In a phase Ib/II trial reported in the Journal of Clinical Oncology, Wei et al found that the combination of venetoclax and low-dose cytarabine produced a high response rate in previously untreated older patients with acute myeloid leukemia (AML) who were ineligible for intensive chemotherapy.
In the international study, 82 patients aged ≥ 60 years received the phase II dose of oral venetoclax at 600 mg/d in 28-day cycles, with low-dose cytarabine at 20 mg/m2/d administered subcutaneously on days 1 to 10. Patients had a median age of 74 years, 49% had secondary AML, 29% had prior treatment with hypomethylating agents for myelodysplastic syndrome, and 32% had poor-risk cytogenetic features.
Early (30-day) mortality was 6%. Complete remission or complete remission with incomplete blood count recovery occurred in 54% of patients, with a median time to first response of 1.4 months. The median duration of response was 8.1 months. Median overall survival was 10.1 months. Among patients without prior hypomethylating agent exposure, complete remission or complete remission with incomplete blood count recovery was achieved in 62%, median duration of response was 14.8 months, and median overall survival was 13.5 months
The most common grade 3 or 4 adverse events were febrile neutropenia (42%), thrombocytopenia (38%), decreased white blood cell count (34%), anemia (27%), and neutropenia (27%).

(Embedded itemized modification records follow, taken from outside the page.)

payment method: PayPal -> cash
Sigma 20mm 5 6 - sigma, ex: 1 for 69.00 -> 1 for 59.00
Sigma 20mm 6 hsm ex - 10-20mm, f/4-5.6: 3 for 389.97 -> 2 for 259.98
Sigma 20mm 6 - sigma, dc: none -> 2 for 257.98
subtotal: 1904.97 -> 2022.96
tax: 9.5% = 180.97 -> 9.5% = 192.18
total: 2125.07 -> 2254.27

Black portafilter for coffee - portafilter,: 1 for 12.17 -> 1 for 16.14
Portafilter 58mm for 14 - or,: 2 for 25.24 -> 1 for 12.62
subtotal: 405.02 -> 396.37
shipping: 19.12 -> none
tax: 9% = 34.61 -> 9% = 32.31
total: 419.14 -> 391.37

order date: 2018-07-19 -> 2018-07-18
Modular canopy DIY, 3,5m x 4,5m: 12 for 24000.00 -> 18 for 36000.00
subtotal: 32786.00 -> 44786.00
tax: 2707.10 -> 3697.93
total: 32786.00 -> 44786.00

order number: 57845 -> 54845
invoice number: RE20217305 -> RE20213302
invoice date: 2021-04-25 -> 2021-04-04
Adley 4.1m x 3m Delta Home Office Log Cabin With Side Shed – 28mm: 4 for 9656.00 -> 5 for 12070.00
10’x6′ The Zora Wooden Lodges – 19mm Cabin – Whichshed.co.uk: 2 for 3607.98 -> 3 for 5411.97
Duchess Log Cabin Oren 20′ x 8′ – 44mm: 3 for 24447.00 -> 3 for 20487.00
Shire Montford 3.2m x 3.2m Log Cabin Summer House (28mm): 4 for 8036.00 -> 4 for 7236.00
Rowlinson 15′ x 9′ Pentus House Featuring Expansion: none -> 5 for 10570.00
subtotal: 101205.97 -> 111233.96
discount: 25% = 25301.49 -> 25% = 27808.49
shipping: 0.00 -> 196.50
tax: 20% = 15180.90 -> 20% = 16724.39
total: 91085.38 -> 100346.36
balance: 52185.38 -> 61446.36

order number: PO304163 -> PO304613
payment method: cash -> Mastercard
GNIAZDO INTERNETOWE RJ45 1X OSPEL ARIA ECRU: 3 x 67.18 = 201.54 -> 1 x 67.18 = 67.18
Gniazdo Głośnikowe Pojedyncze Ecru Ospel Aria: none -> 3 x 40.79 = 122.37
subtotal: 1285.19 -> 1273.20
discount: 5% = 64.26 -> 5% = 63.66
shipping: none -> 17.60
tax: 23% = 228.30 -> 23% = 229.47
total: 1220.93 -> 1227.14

The investigators concluded, “Venetoclax plus low-dose cytarabine has a manageable safety profile, producing rapid and durable remissions in older adults with AML ineligible for intensive chemotherapy. High remission rate and low early mortality combined with rapid and durable remission make venetoclax and low-dose cytarabine an attractive and novel treatment for older adults not suitable for intensive chemotherapy.”
Andrew H. Wei, MBBS, PhD, of the Department of Haematology, The Alfred Hospital and Monash University, Melbourne, is the corresponding author for the Journal of Clinical Oncology article.
Disclosure: The study was supported by AbbVie and Genentech, National Health and Medical Research Council of Australia, Medical Research Future Fund, Victorian Cancer Agency, and Leukemia Lymphoma Society Specialized Centre of Research. The study authors’ full disclosures can be found at jco.ascopubs.org.